Staff and commissioners explored causes and options: declining ambulance billing revenue, growth in call volume (especially along I‑90), and the impending expiration of a 10‑year ambulance levy passed in 2019 were highlighted. The manager said no immediate cessation of services is planned but that the levy expiry creates a planning deadline and an opportunity to evaluate partnerships and governance arrangements. He noted statutory options (including annexation or service agreements with rural districts under Montana code) and said public conversation and interjurisdictional coordination will be necessary.
Commissioners asked about operational steps the city can take now: capital replacement plans (apparatus is costly; ladder trucks are often $1.7M–$2M, ambulances $300k–$600k), training budgets, collective bargaining terms (IAFF Local 630 covering work schedule and rest rules) and reserve staffing options (12‑hour ambulance reserve positions). Staff emphasized transparency: capital requests are included in the annual budget book, and the city has processes for reviewing capital and operating requests.
Park County and city leaders agreed on the need for continued cooperative planning. "Mutual aid is supposed to be about cooperation," Chief Anderson said, calling for unified command and respect between departments.

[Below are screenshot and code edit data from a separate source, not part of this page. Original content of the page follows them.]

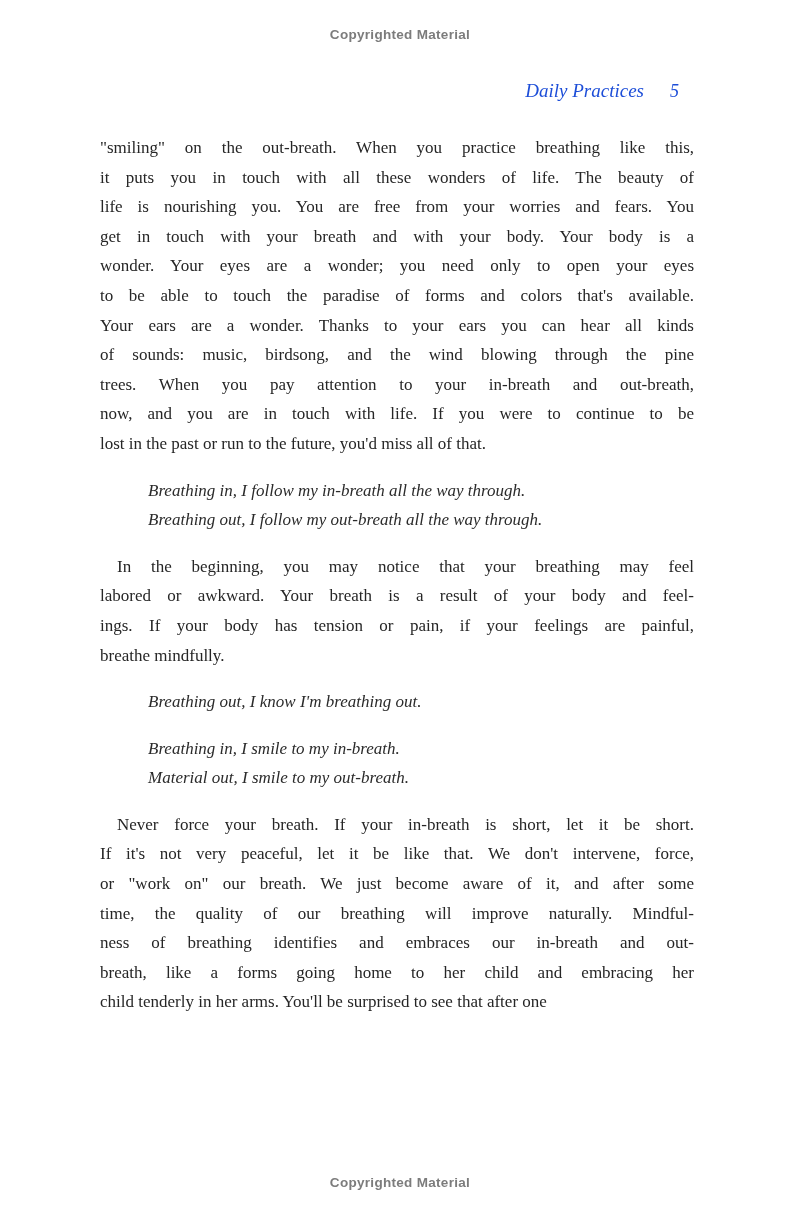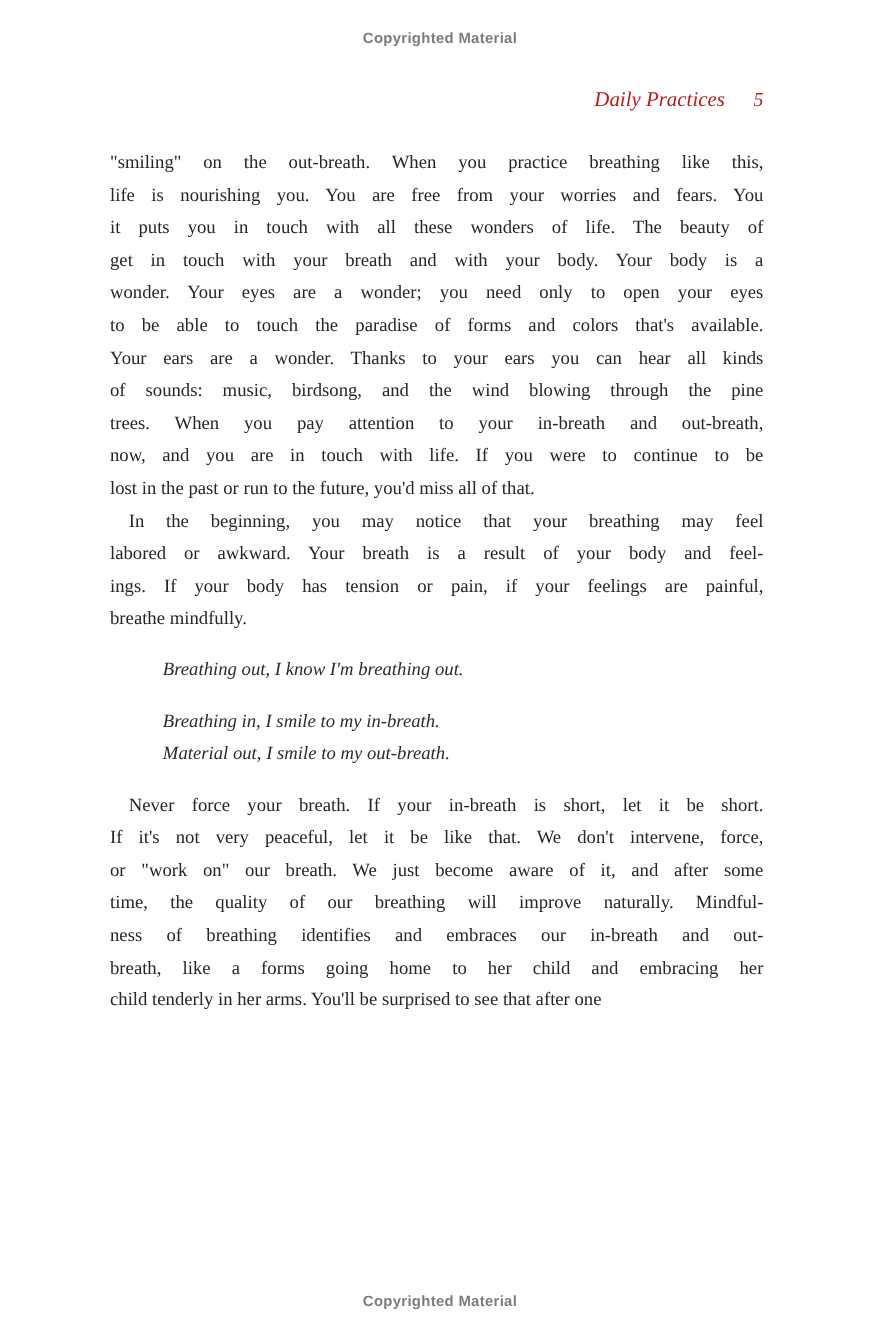--- a/index.html
+++ b/index.html
@@ -27,12 +27,12 @@
   .running-head {
     position: absolute;
     top: 80px;
-    left: 100px;
+    left: 85px;
     width: 594px;
     text-align: right;
     font-style: italic;
     font-size: 19px;
-    color: #b91c1c;
+    color: #1d4ed8;
   }
   .running-head .pageno {
     display: inline-block;

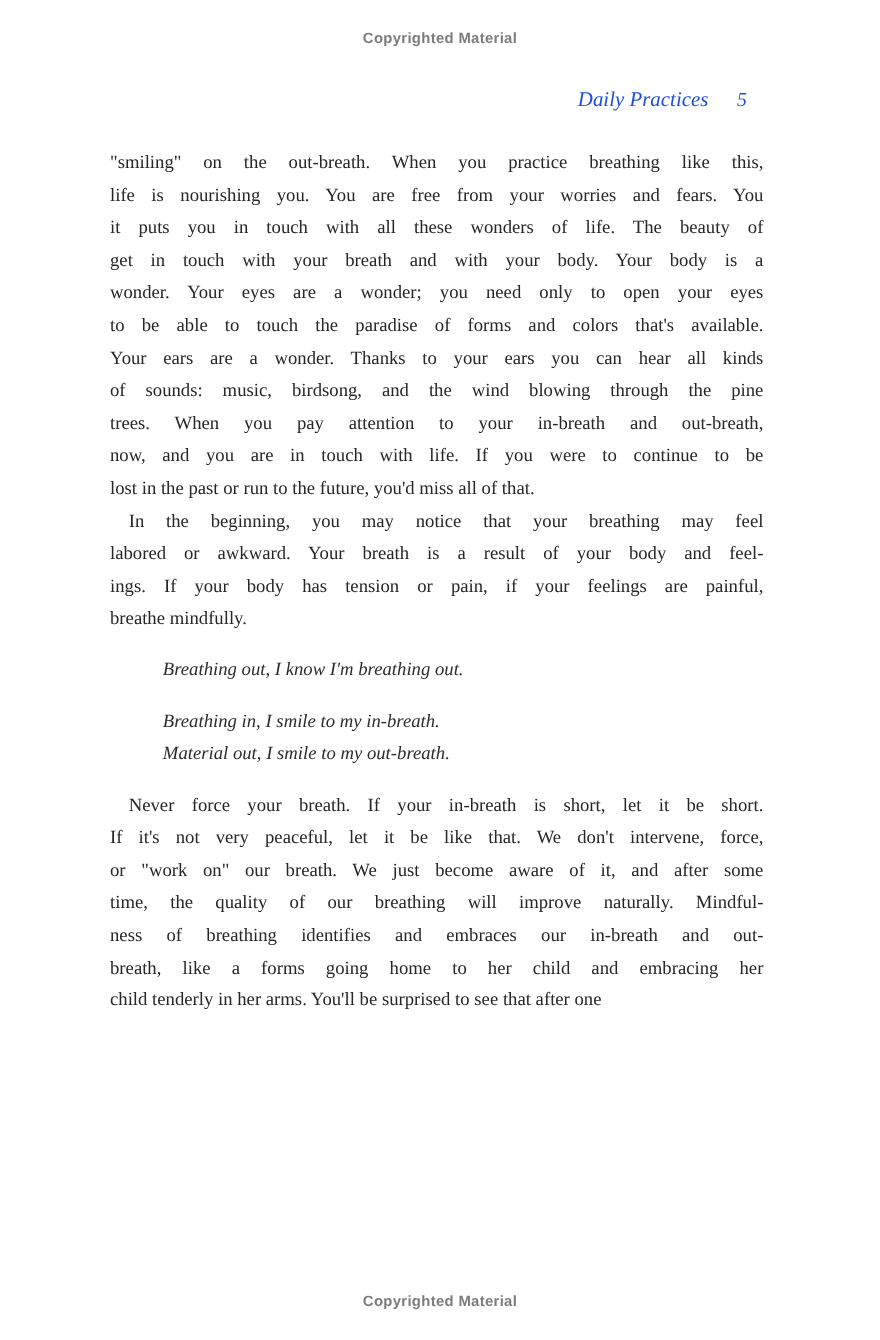--- a/index.html
+++ b/index.html
@@ -71,8 +71,8 @@
 <div class="page-body">
     <div class="para">
       <div class="line jline">"smiling" on the out-breath. When you practice breathing like this,</div>
+      <div class="line jline">it puts you in touch with all these wonders of life. The beauty of</div>
       <div class="line jline">life is nourishing you. You are free from your worries and fears. You</div>
-      <div class="line jline">it puts you in touch with all these wonders of life. The beauty of</div>
       <div class="line jline">get in touch with your breath and with your body. Your body is a</div>
       <div class="line jline">wonder. Your eyes are a wonder; you need only to open your eyes</div>
       <div class="line jline">to be able to touch the paradise of forms and colors that's available.</div>

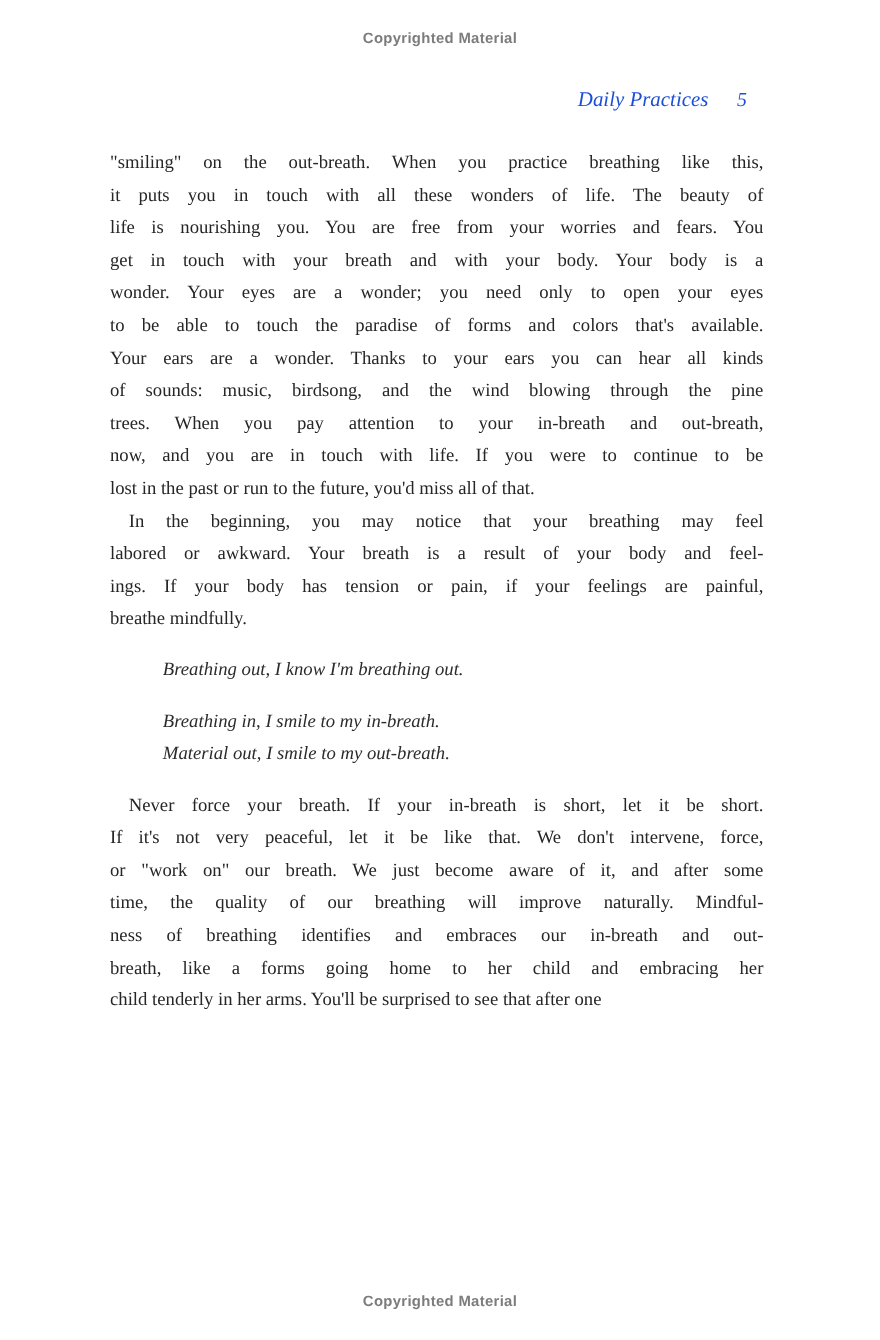--- a/index.html
+++ b/index.html
@@ -82,6 +82,10 @@
       <div class="line jline">now, and you are in touch with life. If you were to continue to be</div>
       <div class="line jlast">lost in the past or run to the future, you'd miss all of that.</div>
     </div>
+    <div class="verse">
+      <div class="line">Breathing in, I follow my in-breath all the way through.</div>
+      <div class="line">Breathing out, I follow my out-breath all the way through.</div>
+    </div>
     <div class="para">
       <div class="line jline indent">In the beginning, you may notice that your breathing may feel</div>
       <div class="line jline">labored or awkward. Your breath is a result of your body and feel-</div>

Commissioners signaled they will address service design, levy timing and budget tradeoffs in upcoming budget hearings, and they thanked the fire partners for their presentations.
What happens next: City staff will present budget materials and options during the FY27 budget process; commissioners indicated they will hold further public discussion and coordinate with county partners on potential service arrangements and levy strategy.